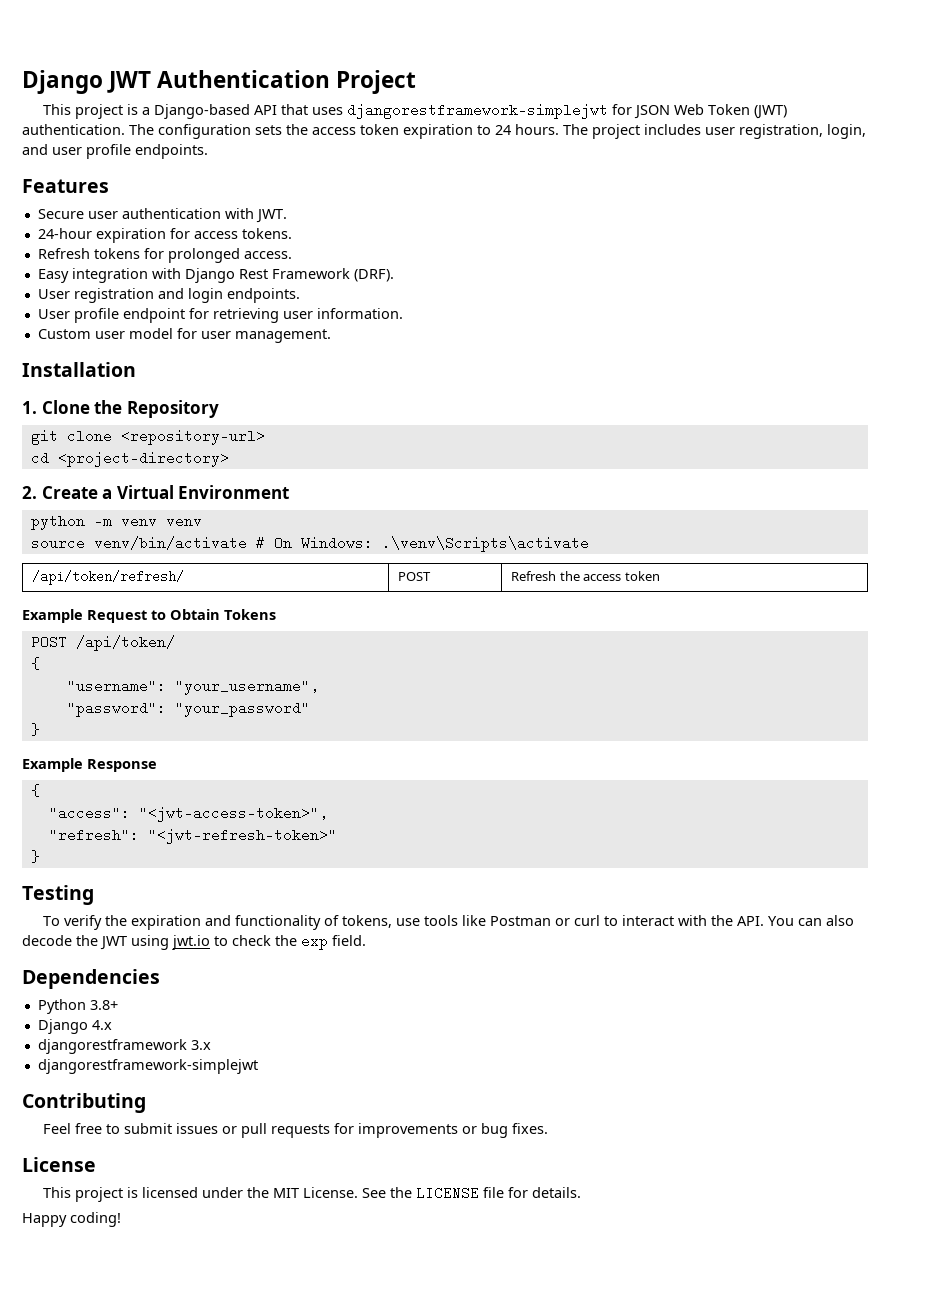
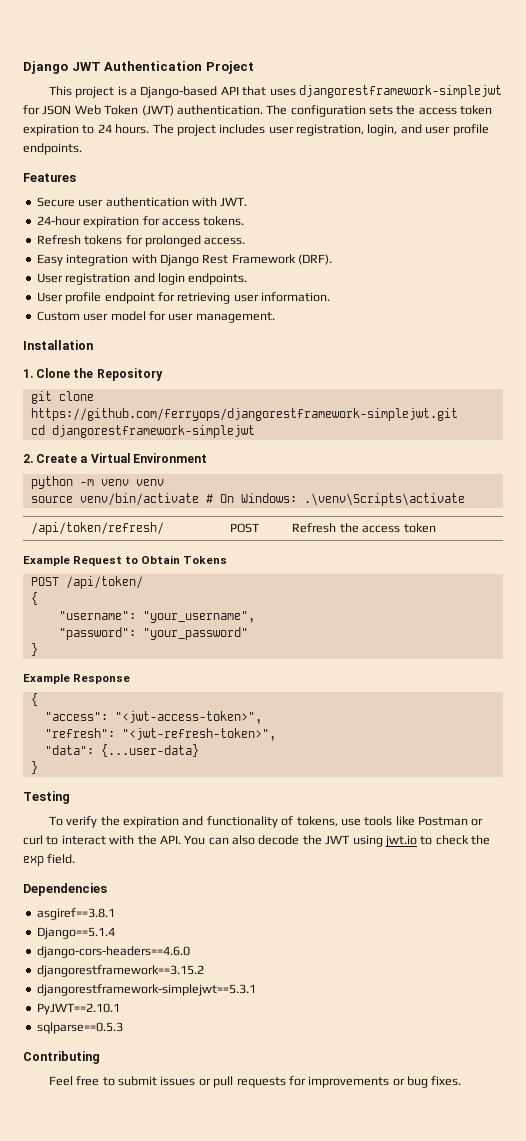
- git clone <repository-url>
+ git clone https://github.com/ferryops/djangorestframework-simplejwt.git
- cd <project-directory>
+ cd djangorestframework-simplejwt
- "refresh": "<jwt-refresh-token>"
+ "refresh": "<jwt-refresh-token>",
+ "data": {...user-data}
- Python 3.8+
- Django 4.x
- djangorestframework 3.x
- djangorestframework-simplejwt
+ asgiref==3.8.1
+ Django==5.1.4
+ django-cors-headers==4.6.0
+ djangorestframework==3.15.2
+ djangorestframework-simplejwt==5.3.1
+ PyJWT==2.10.1
+ sqlparse==0.5.3
- License
- This project is licensed under the MIT License. See the LICENSE file for details.
- Happy coding!

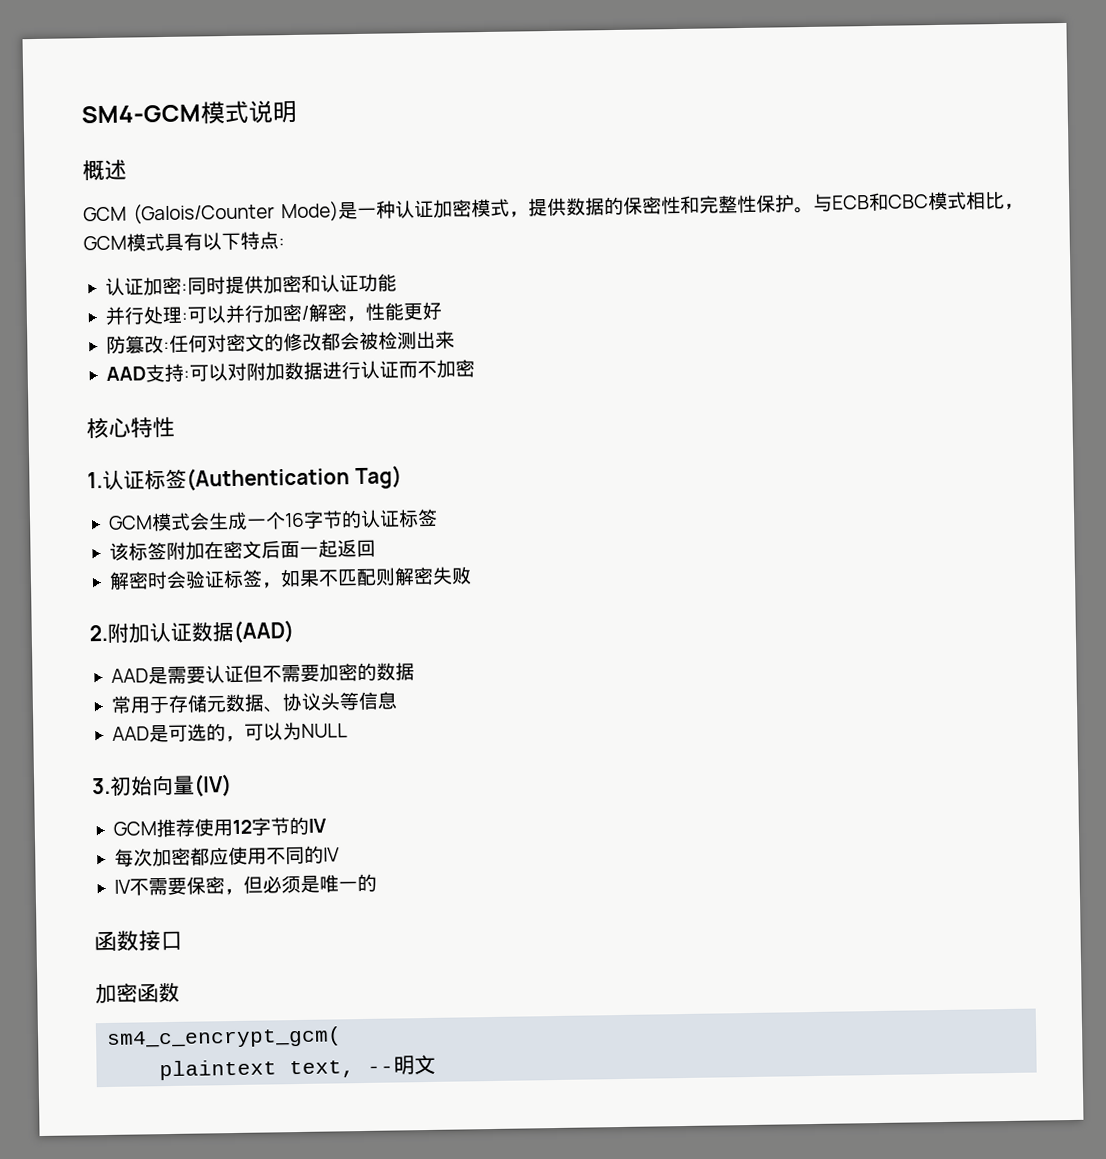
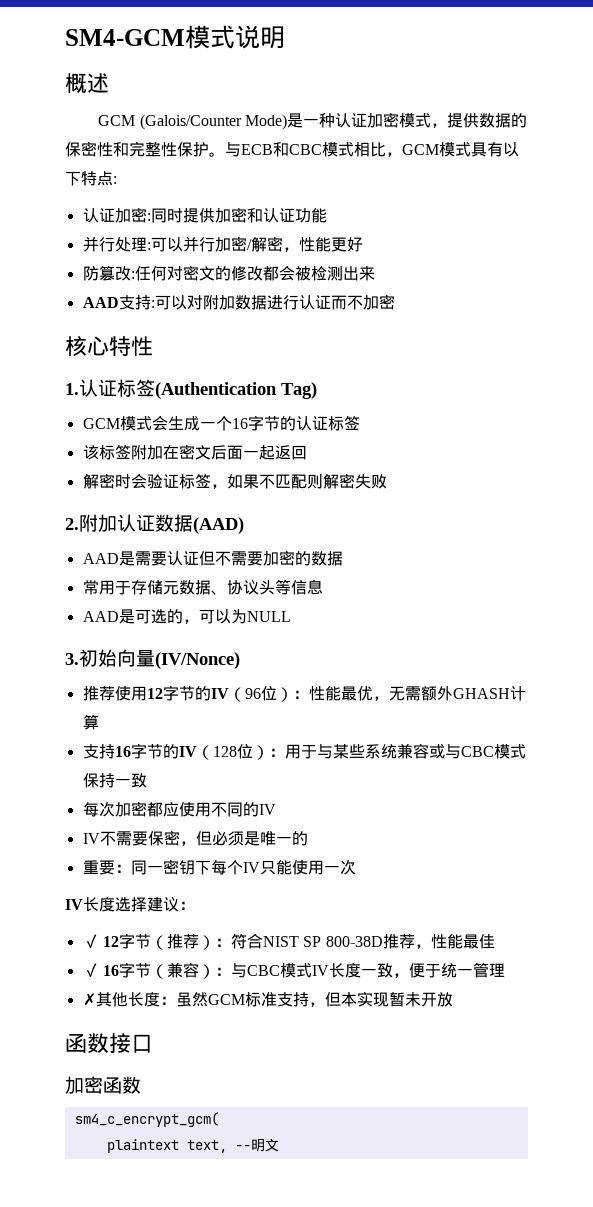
- 3.初始向量(IV)
- GCM推荐使用12字节的IV
+ 3.初始向量(IV/Nonce)
+ 推荐使用12字节的IV（96位）：性能最优，无需额外GHASH计算
+ 支持16字节的IV（128位）：用于与某些系统兼容或与CBC模式保持一致
+ 重要：同一密钥下每个IV只能使用一次
+ IV长度选择建议：
+ ✓ 12字节（推荐）：符合NIST SP 800-38D推荐，性能最佳
+ ✓ 16字节（兼容）：与CBC模式IV长度一致，便于统一管理
+ ✗其他长度：虽然GCM标准支持，但本实现暂未开放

● **EXERCISE DESCRIPTION**: Filter the entries above down to the lines that contain "project".

● **RESULT OF THIS EXERCISE**:
- cd <project-directory>
- This project is licensed under the MIT License. See the LICENSE file for details.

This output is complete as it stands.